Open Davidfdaf opened 2 years ago
Hey I just looked at your project again and realized your code is on the GitHub. I don't know how I missed it so please disregard that comment. Also I wanted to be sure you guys knew that I was very impressed by your work and gave you a very good grade. I really dug into the time series modeling nature because I have experience in this outside of the class so I thought I could provide constructive criticism for your learning benefit I did not deduct any points because you did not make those considerations. Best, David
This group was using economic, census data and previous and current house price data to project next months house prices at a county level in the us one the course of 10 years. This scope of this project large and impressive.

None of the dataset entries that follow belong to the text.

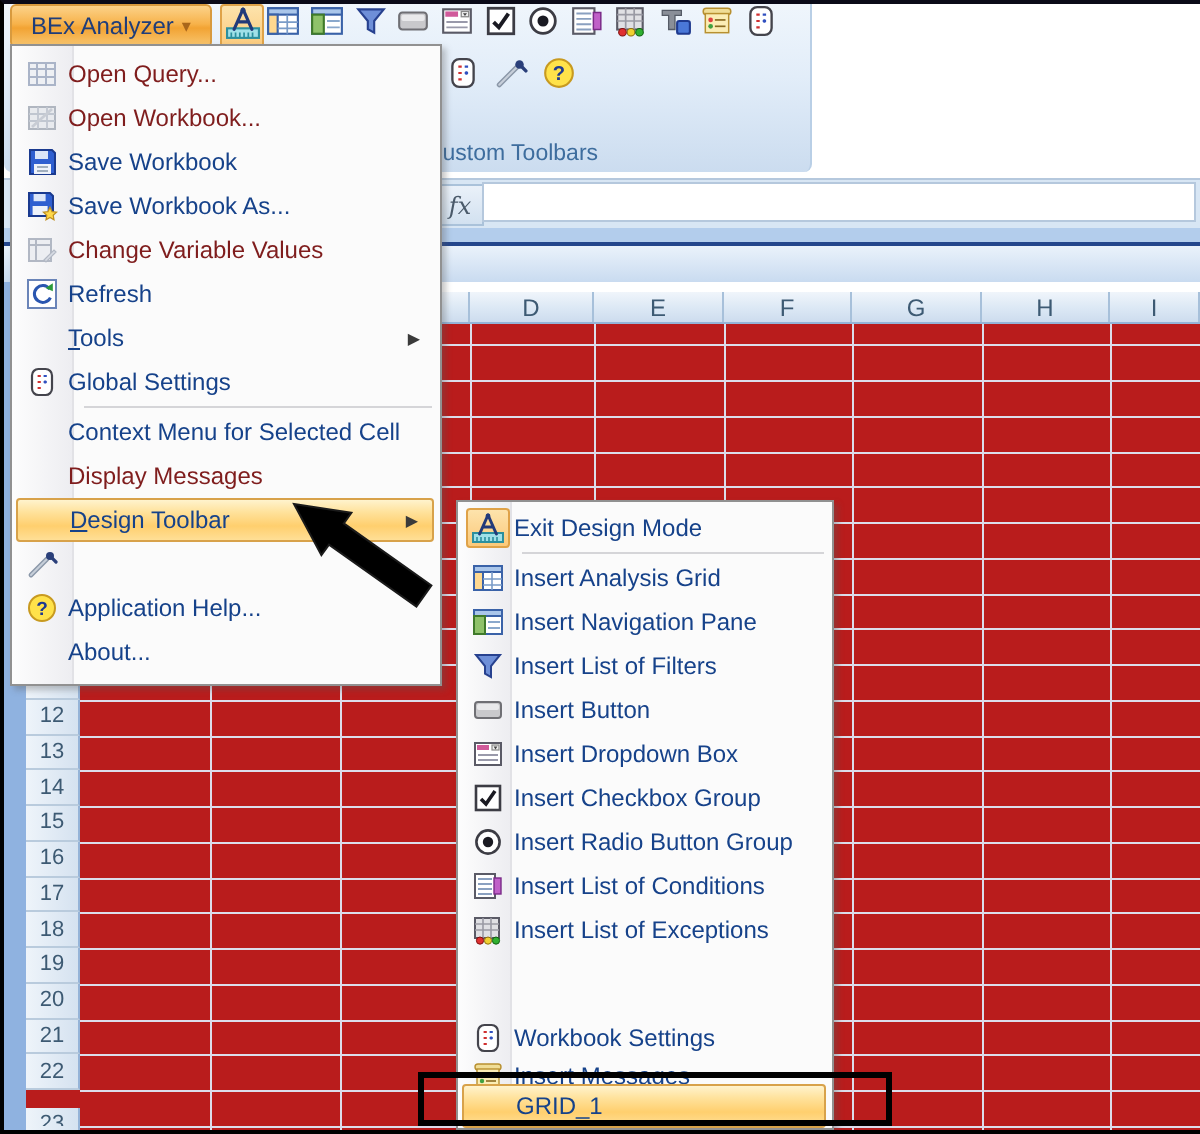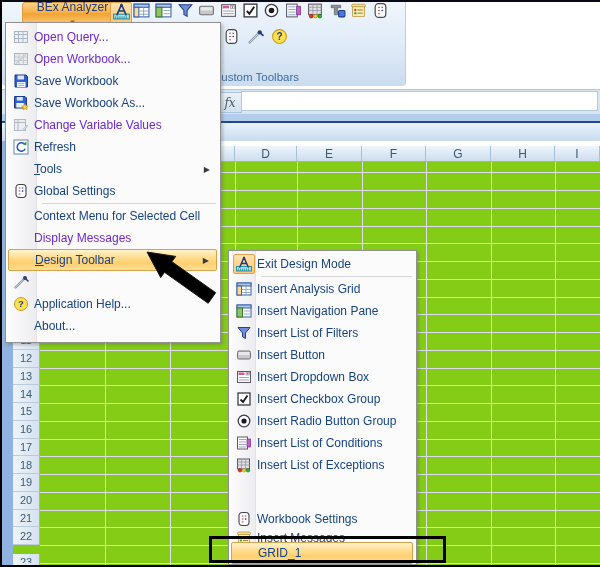"BEx Analyzer" #bex-button { flex-direction: column -> none; left: 22px -> 5px }
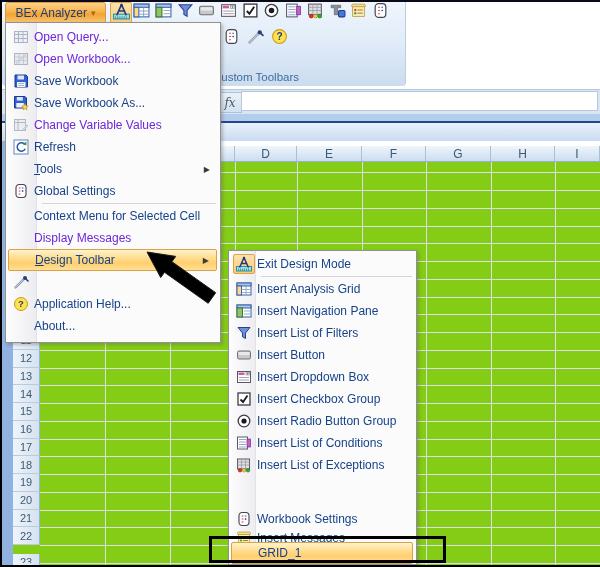"Open Query..." .mi.dis .lb { color: #6d28d9 -> #7f1d1d }
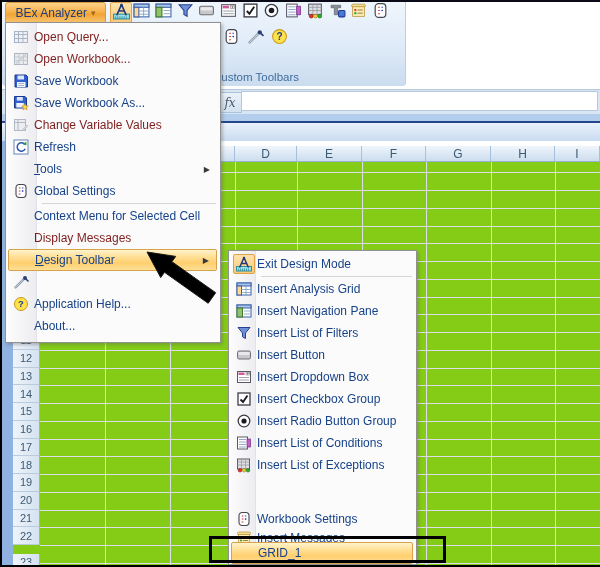"12" #grid-area { background: #84cc16 -> #b91c1c }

Good things: Good explanation for choosing l1 regularization as a model great data preprocessing, good front filling and back filling methodology, one hot encoding of variables great visualizations to gain understanding of dataset overall a very well written paper
Things to improve: I think you should think more about the time series nature of your problem.

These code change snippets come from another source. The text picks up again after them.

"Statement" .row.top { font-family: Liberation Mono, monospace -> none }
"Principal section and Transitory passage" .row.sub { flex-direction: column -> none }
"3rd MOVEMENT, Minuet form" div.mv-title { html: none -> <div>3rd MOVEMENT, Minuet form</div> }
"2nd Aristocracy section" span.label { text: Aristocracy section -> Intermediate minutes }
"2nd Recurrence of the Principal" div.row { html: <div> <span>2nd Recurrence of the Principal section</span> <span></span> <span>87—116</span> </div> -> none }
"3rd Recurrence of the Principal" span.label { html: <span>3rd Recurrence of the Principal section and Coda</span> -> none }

First of all predicting prices is hard and often it is more desirable to predict returns or log returns as differencing is often mean stabilizing and the log function is often variance stabilizing which are important characteristics because we want to be forecasting a stationary distribution.
given that you are predicting prices over the course of 10 years (where later years housing prices are so much higher) I would not use l2 regularization as your model will prioritize correctly fitting your later data than earlier data.

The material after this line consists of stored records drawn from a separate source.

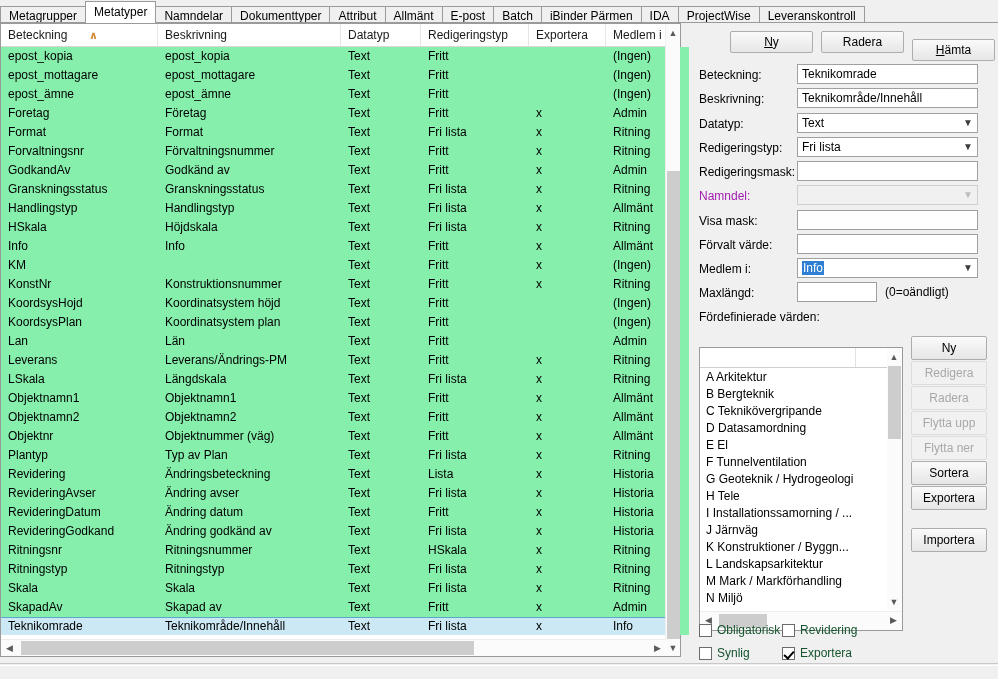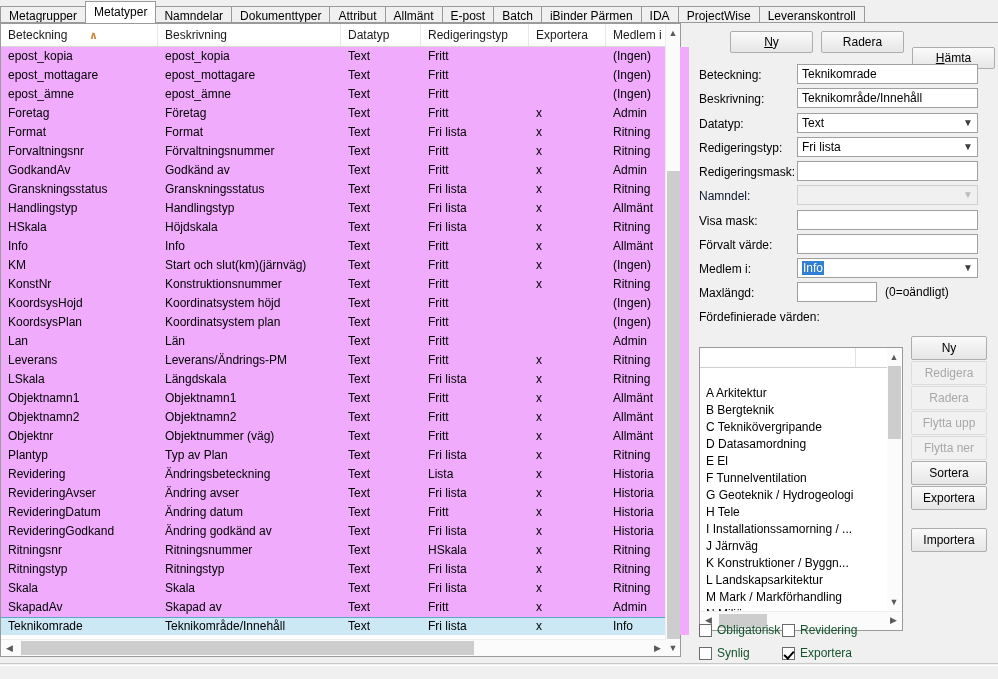"epost_kopia" .grid-body { background: #f0abfc -> #86efac }
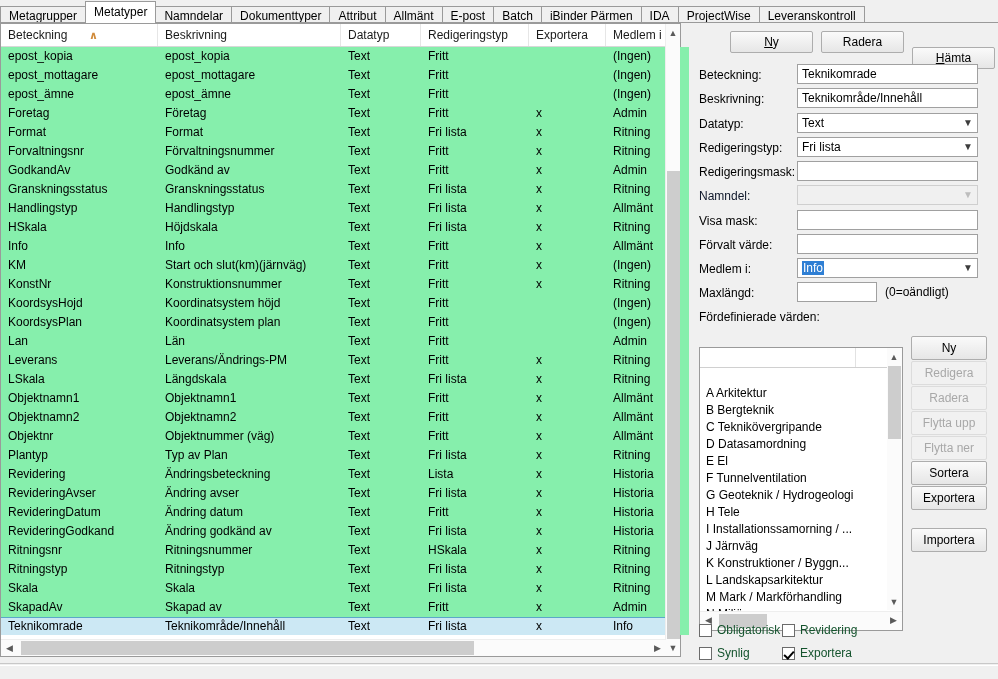"Hämta" .b-ham { top: 16px -> 8px }
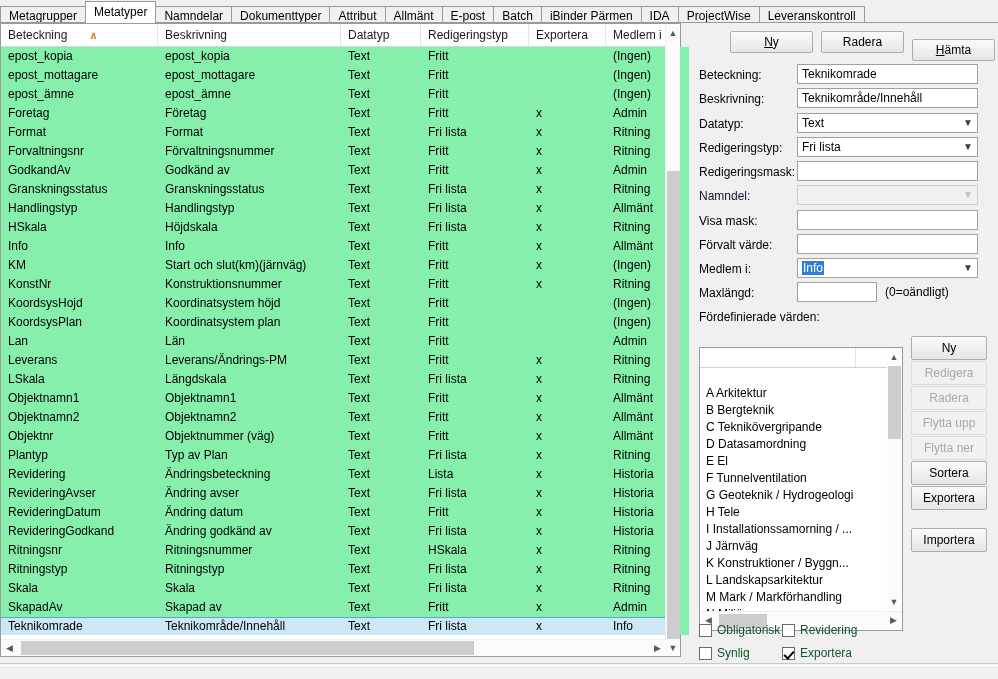"Namndel:" .flabel.dis { color: #0f172a -> #a21caf }
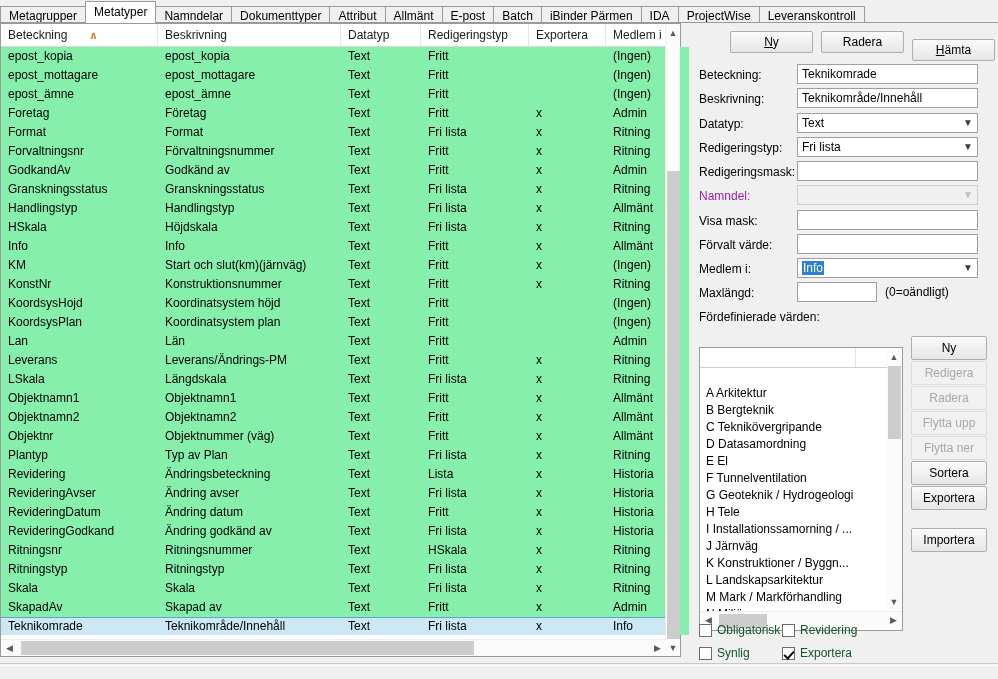"Start och slut(km)(järnväg)" div.cell { html: <div>Start och slut(km)(järnväg)</div> -> none }
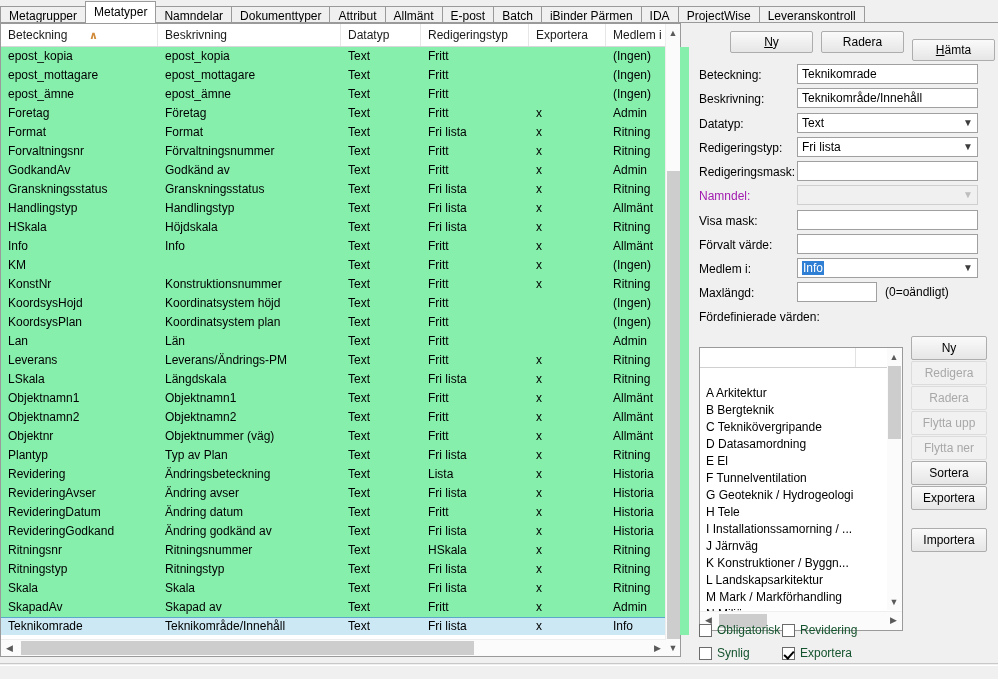"A Arkitektur" .lst-items { top: 37px -> 21px }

Lastly I believe there is some information leakage going on. I can't say for certain because I can't look at your code on GitHub (a good practice for transparency) but this could be identified if you test each year separately and average the MAE. I suspect your error would be much higher. randomly splitting your time series data to then make predictions is a very bad practice that is prone to information leakage issues.
With that said you guys did a really good job on this, best!